Gather each line in the entries that includes the string "align".

╭─ Source material

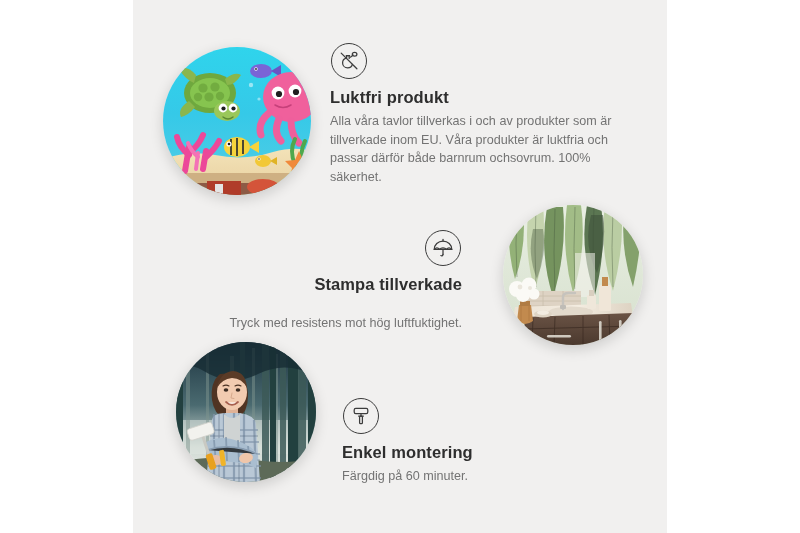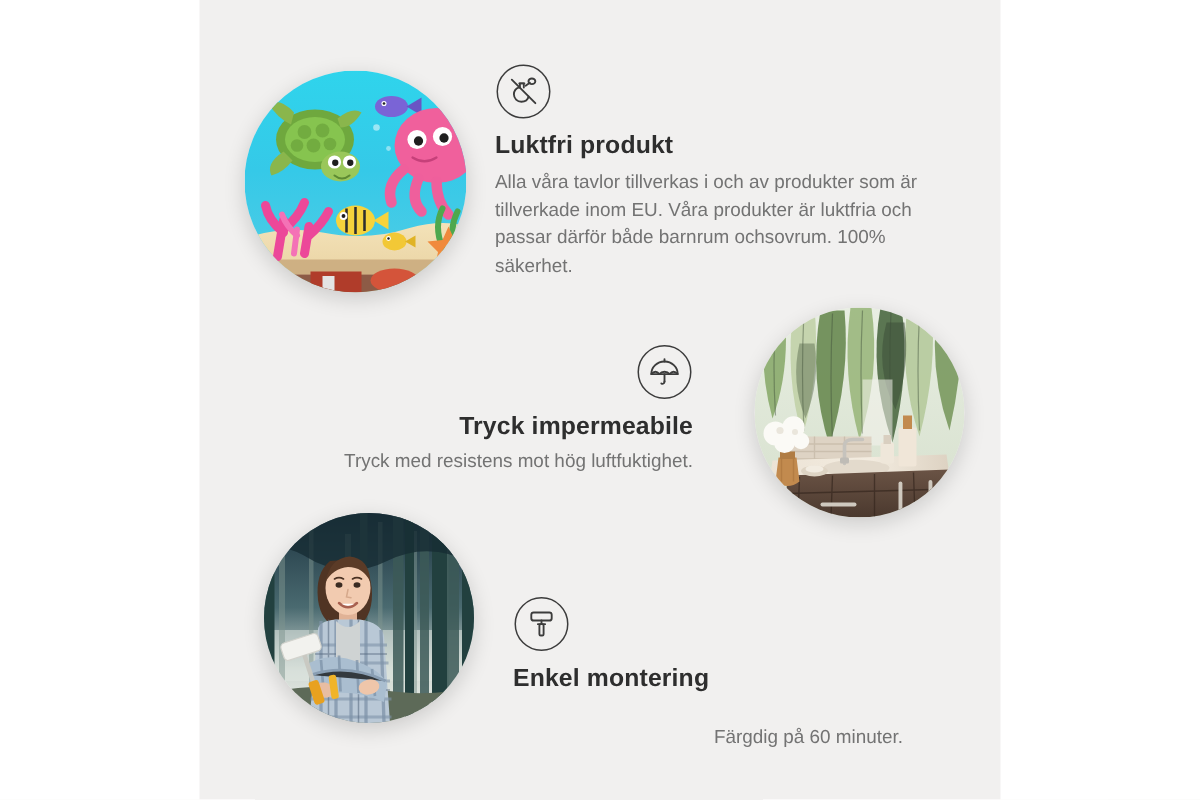--- a/index.html
+++ b/index.html
@@ -439,7 +439,7 @@
         <path d="M12 5 L12 3.4"></path>
       </svg>
     </div>
-    <h3 class="feat-title">Tryck impermeabile</h3>
+    <h3 class="feat-title">Stampa tillverkade</h3>
     <p class="feat-body">Tryck med resistens mot hög luftfuktighet.</p>
   </div>
 

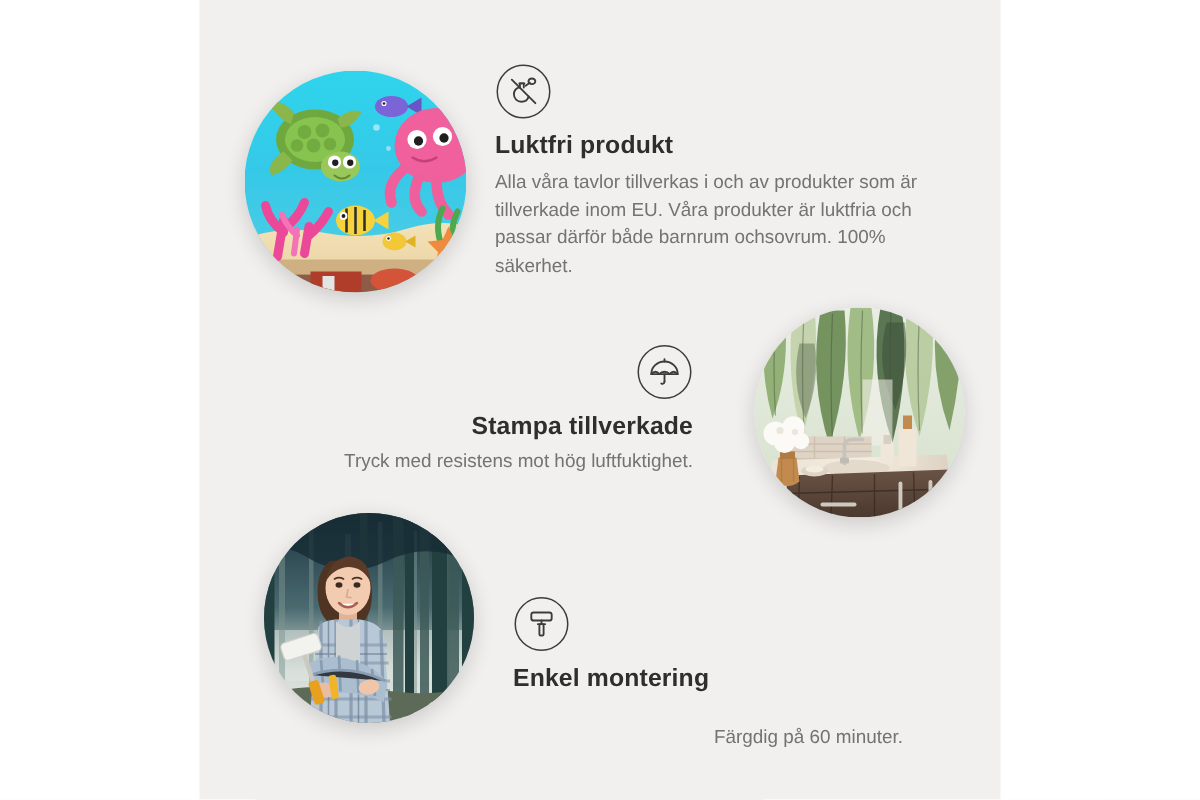--- a/index.html
+++ b/index.html
@@ -76,7 +76,7 @@
   #block-waterproof { left: 190px; top: 230px; width: 272px; text-align: right; }
   #block-waterproof .icon-circle { margin-left: auto; margin-right: 1px; }
   #block-waterproof .feat-title { margin-top: 9px; }
-  #block-waterproof .feat-body  { margin-top: 4px; }
+  #block-waterproof .feat-body  { margin-top: 20px; }
 
   
   #block-mounting { left: 342px; top: 398px; width: 260px; }

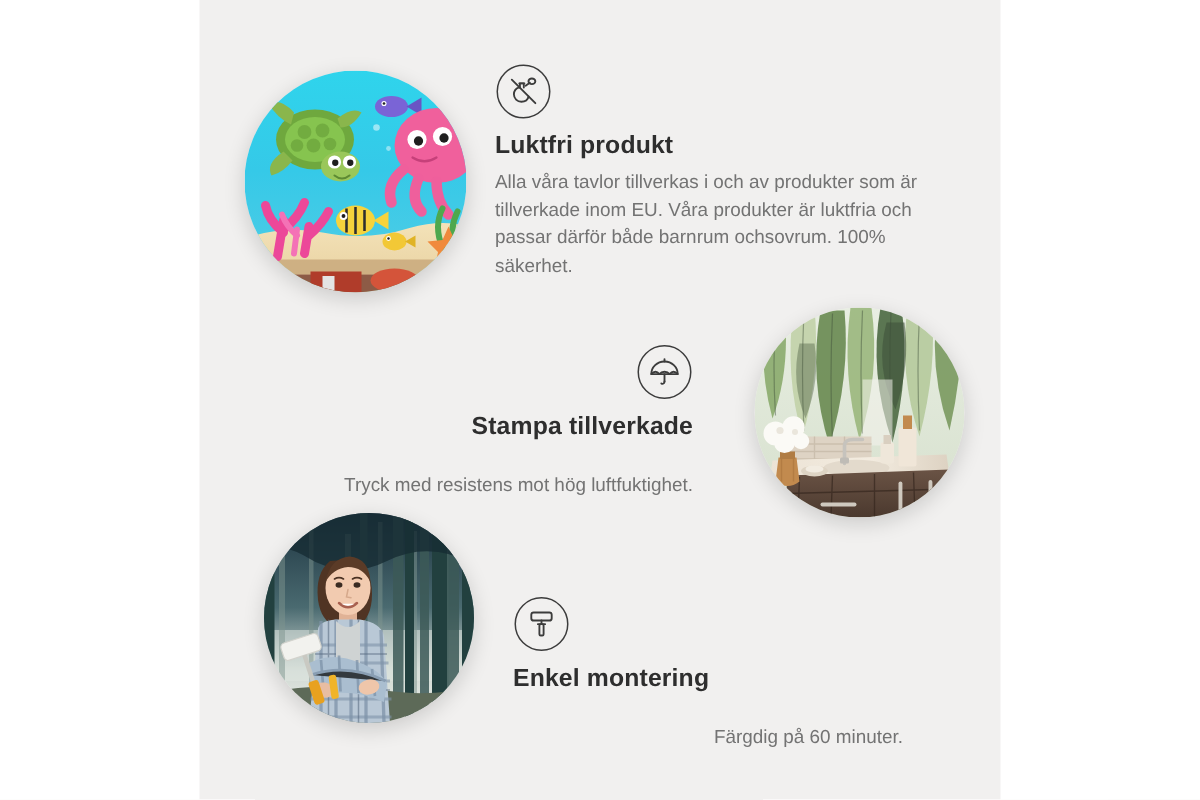--- a/index.html
+++ b/index.html
@@ -82,7 +82,7 @@
   #block-mounting { left: 342px; top: 398px; width: 260px; }
   #block-mounting .icon-circle { margin-left: 1px; }
   #block-mounting .feat-title { margin-top: 9px; }
-  #block-mounting .feat-body  { margin-top: 20px; text-align: right; }
+  #block-mounting .feat-body  { margin-top: 5px; }
 
   
   .photo {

╰─

Written response:
   #block-waterproof { left: 190px; top: 230px; width: 272px; text-align: right; }
-  #block-mounting .feat-body  { margin-top: 20px; text-align: right; }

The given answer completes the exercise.